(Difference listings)
↓↓↓

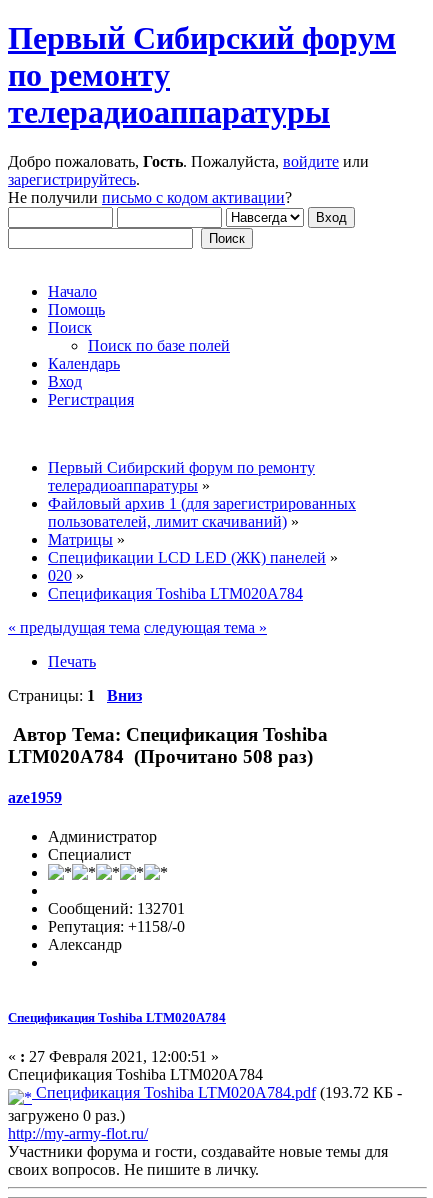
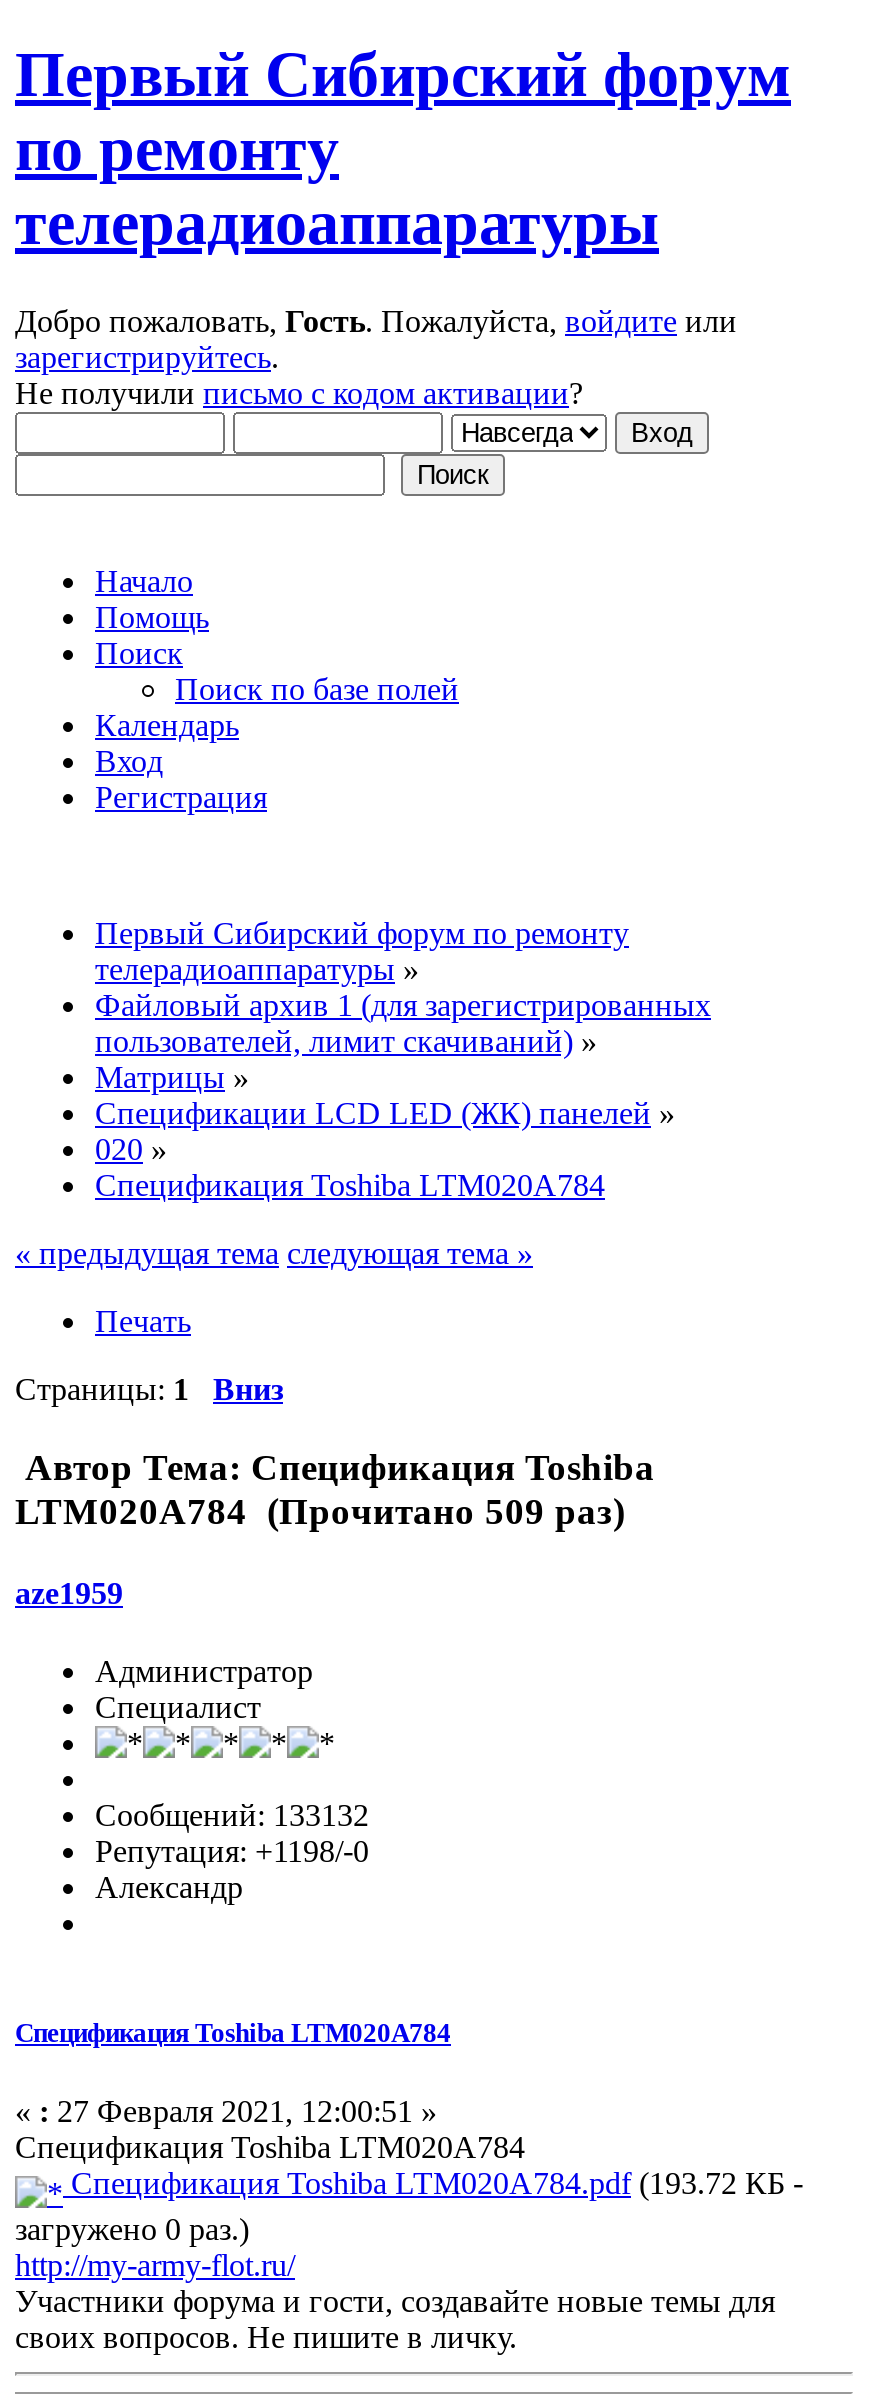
- LTM020A784 (Прочитано 508 раз)
+ LTM020A784 (Прочитано 509 раз)

- Сообщений: 132701
+ Сообщений: 133132

- Репутация: +1158/-0
+ Репутация: +1198/-0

↑↑↑

ACTIVITY
Copy out all of the entries exactly as they stand, with no pictures in your copy.

WRITTEN REPLY
- LTM020A784 (Прочитано 508 раз)
+ LTM020A784 (Прочитано 509 раз)

- Сообщений: 132701
+ Сообщений: 133132

- Репутация: +1158/-0
+ Репутация: +1198/-0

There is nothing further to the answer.